Fix null-separated ASCII misdetected as UTF-16-BE by dan-blanchard · Pull Request #347 · chardet/chardet

dan-blanchard · 2026-03-17T17:58:07Z

Summary

Fix ASCII text with null byte separators (e.g., find -print0, git ls-tree -z) being misdetected as utf-16-be with confidence 0.95
Add a guard in the UTF-16 detector that rejects candidates when null bytes are sparse and all other bytes are printable ASCII — these are field separators, not encoding artifacts
Extend ASCII detection to tolerate up to 5% null bytes, returning confidence 0.99 (vs 1.0 for pure ASCII) so consumers can distinguish
Reorder the pipeline to compute ASCII before binary detection (matching the existing UTF-8 precheck pattern) so null-containing ASCII isn't falsely classified as binary

Fixes #346

Test plan

Exact byte string from ASCII text with null separators detected as utf-16-be #346 returns ascii at 0.99
find -print0 style output returns ascii at 0.99
Real UTF-16-BE/LE text (Latin and CJK) still detected correctly
High null fraction (>5%) rejected by ASCII detector
Nulls mixed with non-ASCII high bytes rejected
Boundary tests at exactly 5% null fraction
Full accuracy suite: 7459 passed, 0 regressions
Full test suite: 8092 passed, 0 failures

🤖 Generated with Claude Code

Addresses #346 — ASCII text with null byte separators (common in Unix CLI output) being misdetected as utf-16-be. Co-Authored-By: Claude Opus 4.6 (1M context) <noreply@anthropic.com>

- Clarify UTF-16 guard applies in both single/dual candidate paths - Note mypyc compilation constraint for utf1632.py - Detail ASCII implementation using existing _ALLOWED_ASCII table - Clarify pipeline reorder: computation order vs return order - Note UniversalDetector propagation - Fix language=None vs "" discrepancy in test expectations Co-Authored-By: Claude Opus 4.6 (1M context) <noreply@anthropic.com>

6-task TDD plan covering UTF-16 guard, null-tolerant ASCII detection, and pipeline reorder. Addresses #346. Co-Authored-By: Claude Opus 4.6 (1M context) <noreply@anthropic.com>

Co-Authored-By: Claude Sonnet 4.6 <noreply@anthropic.com>

…ication (#346) Co-Authored-By: Claude Sonnet 4.6 <noreply@anthropic.com>

Spec and plan are preserved in git history but don't need to be in the final merge diff. Co-Authored-By: Claude Opus 4.6 (1M context) <noreply@anthropic.com>

Real-world null-separator data (find -print0, git ls-tree -z) is 1-3.5% nulls. 5% covers all realistic cases while staying well below the UTF-16 guard threshold (15%). Co-Authored-By: Claude Opus 4.6 (1M context) <noreply@anthropic.com>

codecov · 2026-03-17T17:58:56Z

Codecov Report

✅ All modified and coverable lines are covered by tests.
✅ Project coverage is 100.00%. Comparing base (a98f097) to head (43421c3).
⚠️ Report is 1 commits behind head on main.

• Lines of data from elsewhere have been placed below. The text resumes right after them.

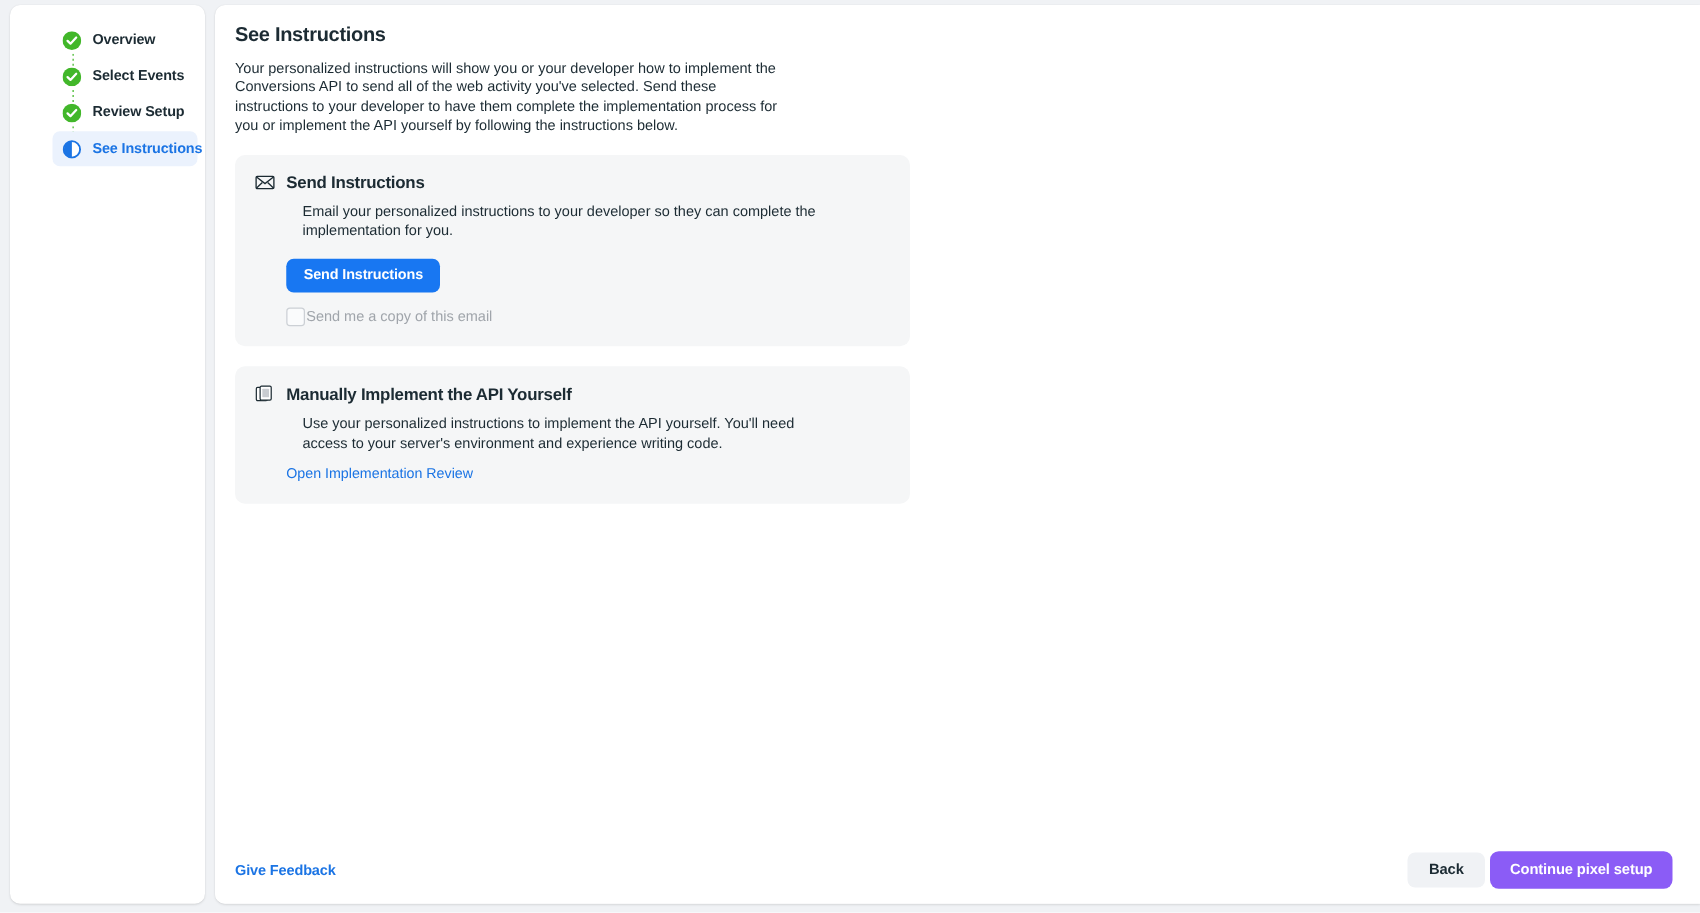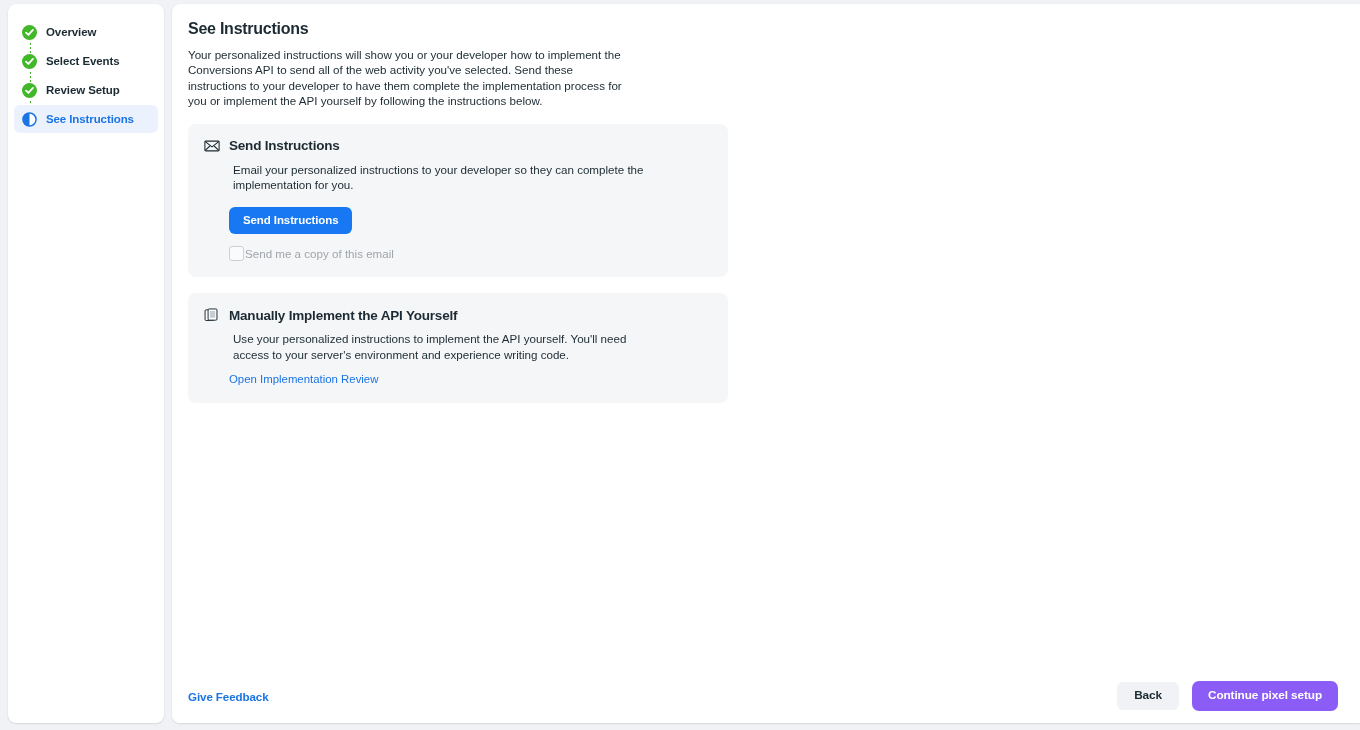"Overview" .steps { margin-left: none -> 28px }
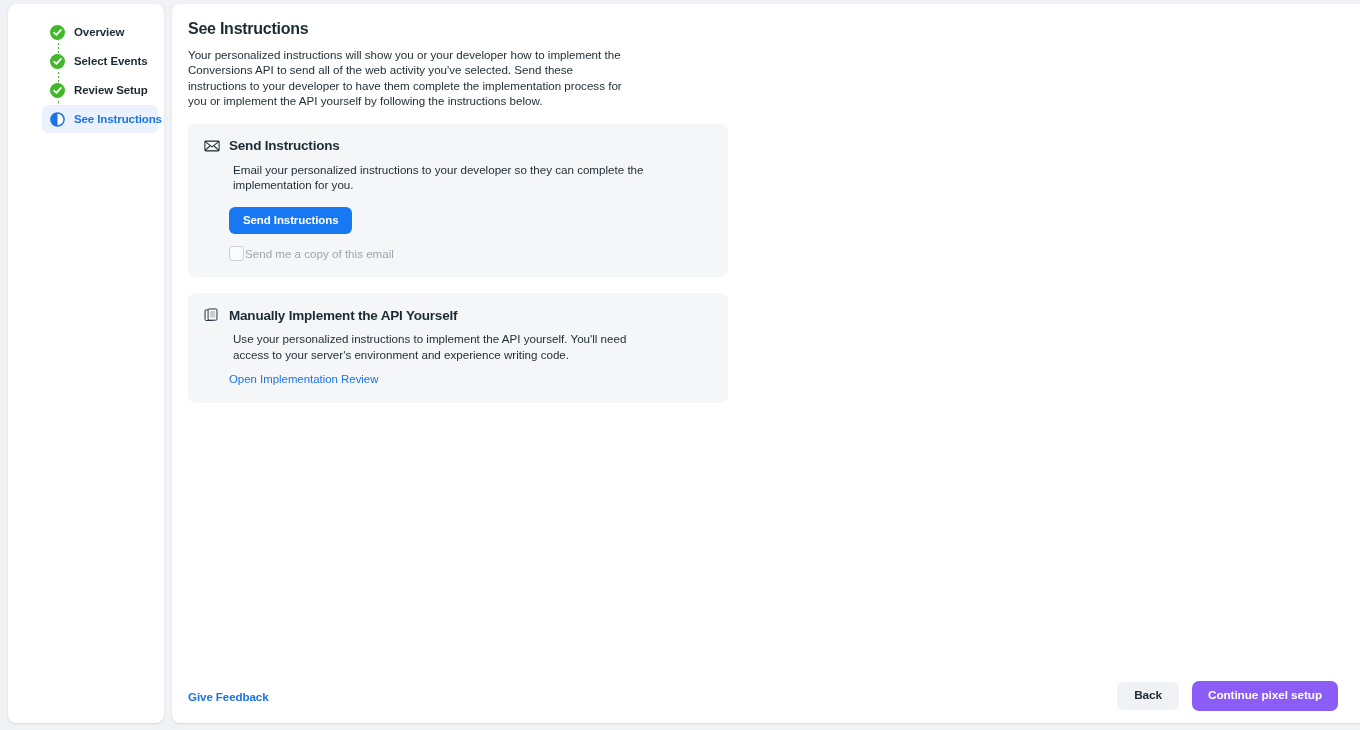"Email your personalized instructions to" .panel-body { margin-left: 29px -> 38px }
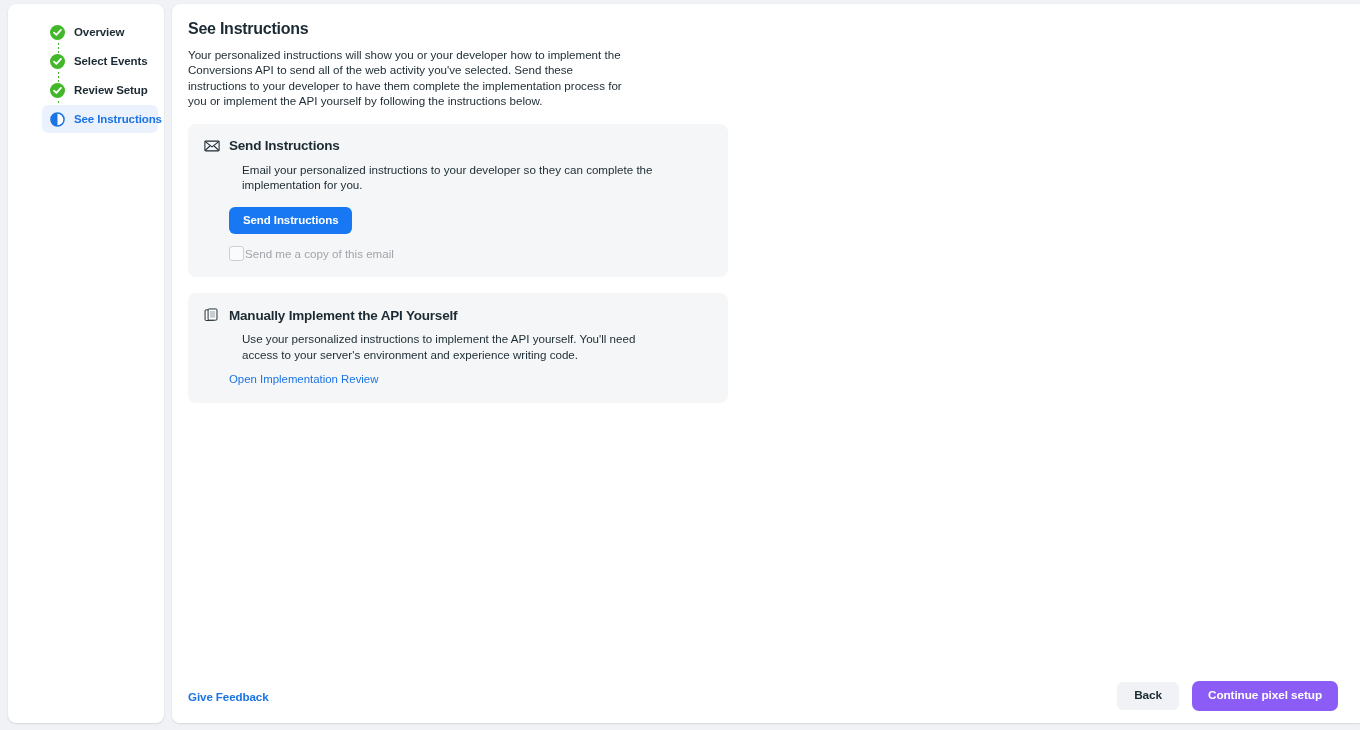"Back" .footer-actions { gap: 13px -> 4px }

Additional details and impacted files

@@            Coverage Diff            @@
##              main      #347   +/-   ##
=========================================
  Coverage   100.00%   100.00%           
=========================================
  Files           23        23           
  Lines         1436      1449   +13     
=========================================
+ Hits          1436      1449   +13

☔ View full report in Codecov by Sentry.
📢 Have feedback on the report? Share it here.

🚀 New features to boost your workflow:

❄️ Test Analytics: Detect flaky tests, report on failures, and find test suite problems.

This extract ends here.